You probably get something like 10000x as much brain tissue per dollar using pigs than neurons in a petri dish.
That’s compelling though, for sure.
On the other hand, the quality is going to be much lower compared to human brains. (Though presumably higher quality compared to in vitro brain tissue.) My guess is that quality is way more important in our context. I wouldn’t think so as strongly if connection bandwidth were free; in that case, plausibly you can get good work out of the additional tissue. Like, on one end of the spectrum of “what might work”, with low-quality high-bandwidth, you’re doing something like giving each of your brain’s microcolumns an army of 100 additional, shitty microcolumns for exploration / invention / acceleration / robustness / fan-out / whatever. On the other end, you have high-quality low-bandwidth: multiple humans connected together, and it’s maybe fine that bandwidth is low because both humans are capable of good thinking on their own. But low-quality low-bandwith seems like it might not help much—it might be similar to trying to build a computer by training pigs to run around in certain patterns.

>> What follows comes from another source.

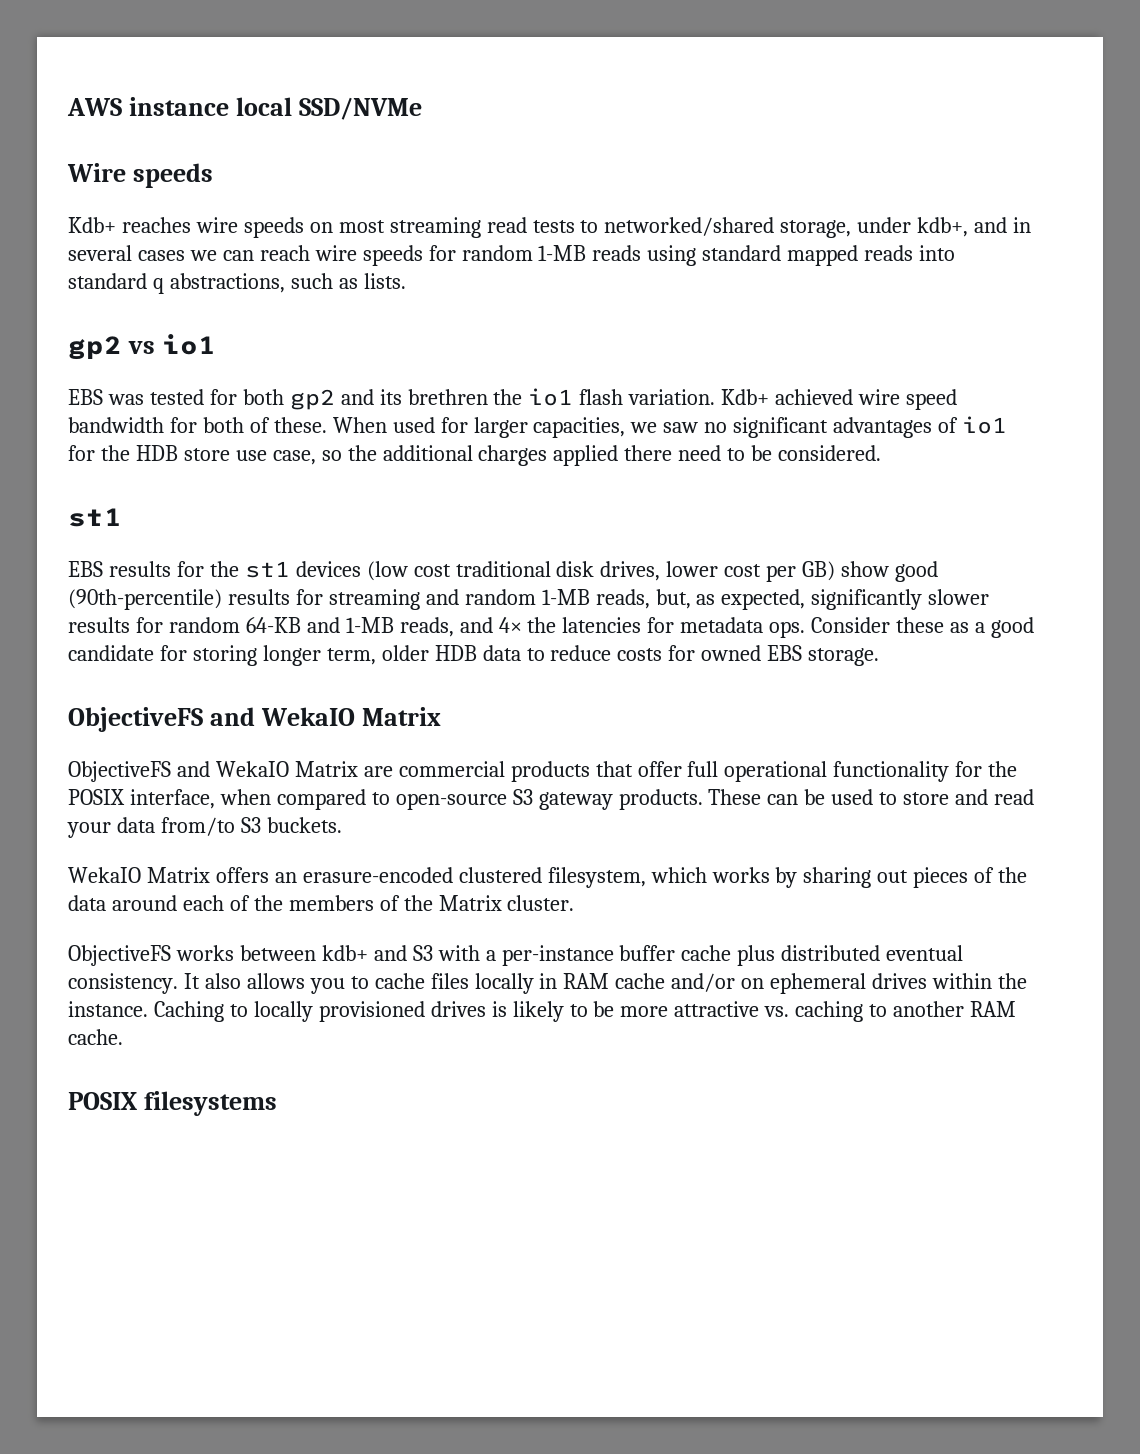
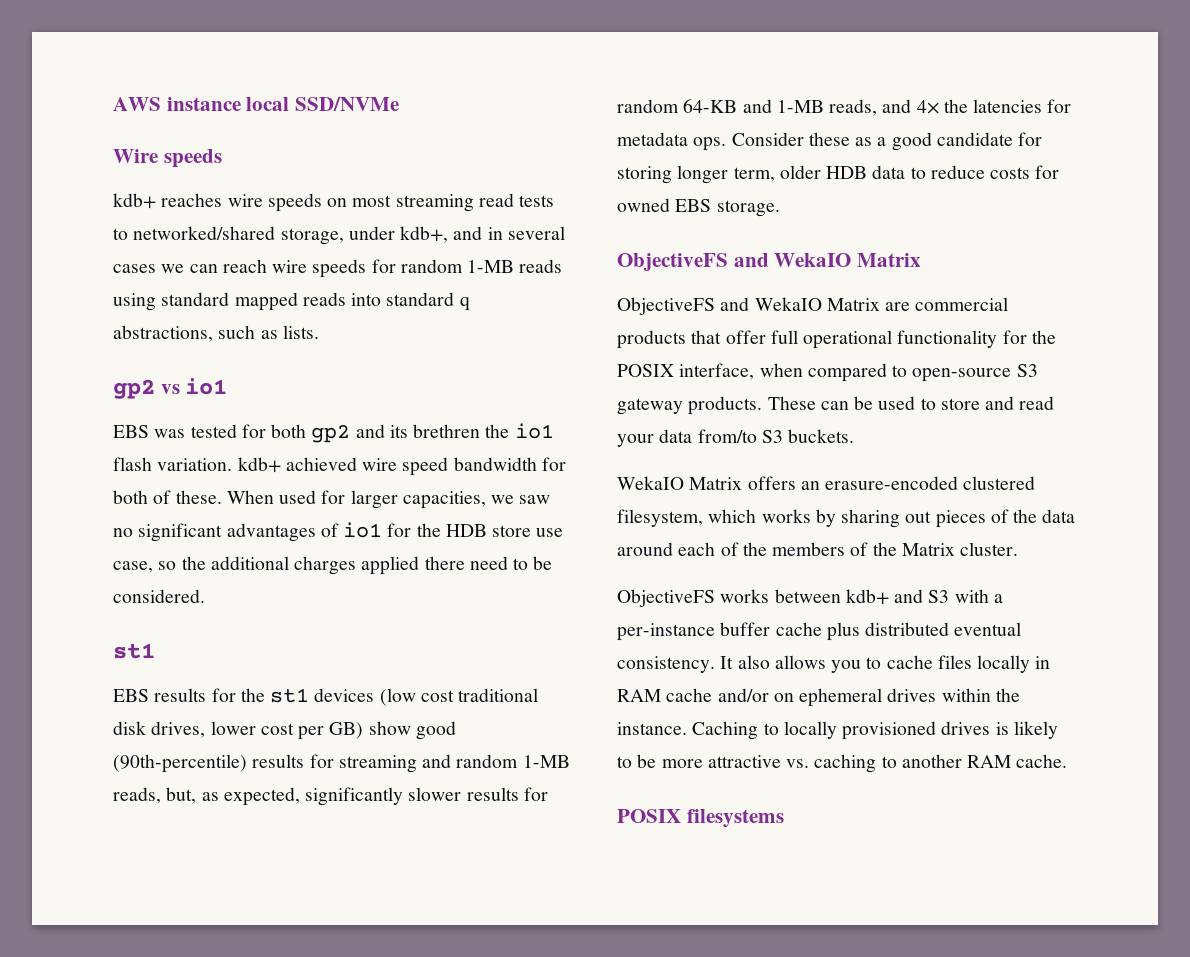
- Kdb+ reaches wire speeds on most streaming read tests to networked/shared storage, under kdb+, and in several cases we can reach wire speeds for random 1-MB reads using standard mapped reads into standard q abstractions, such as lists.
+ kdb+ reaches wire speeds on most streaming read tests to networked/shared storage, under kdb+, and in several cases we can reach wire speeds for random 1-MB reads using standard mapped reads into standard q abstractions, such as lists.
- EBS was tested for both gp2 and its brethren the io1 flash variation. Kdb+ achieved wire speed bandwidth for both of these.
+ EBS was tested for both gp2 and its brethren the io1 flash variation. kdb+ achieved wire speed bandwidth for both of these.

How important is it to humanize the neurons, if the connections to humans will be remote by implant anyway? Why use pigs rather than cows? (I know people say pigs are smarter, but that’s also more of a moral cost; and I’m wondering if that actually matters in this context. Plausibly the question is really just, can you get useful work out of an animal’s brain, at all; and if so, a normal cow is already “enough”.)
We see pretty significant changes in ability of humans when their brain volume changes only a bit. I think if you can 10x the effective brain volume, even if the additional ‘regions’ are of lower quality, you should expect some dramatic effects. My guess is that if it works at all, you get at least 7 SDs of sudden improvement over a month or so of adaptation, maybe more.
As I explained, I think evidence from the human connectome shows that bandwidth is not an issue. We should be able to supply plenty of bandwidth.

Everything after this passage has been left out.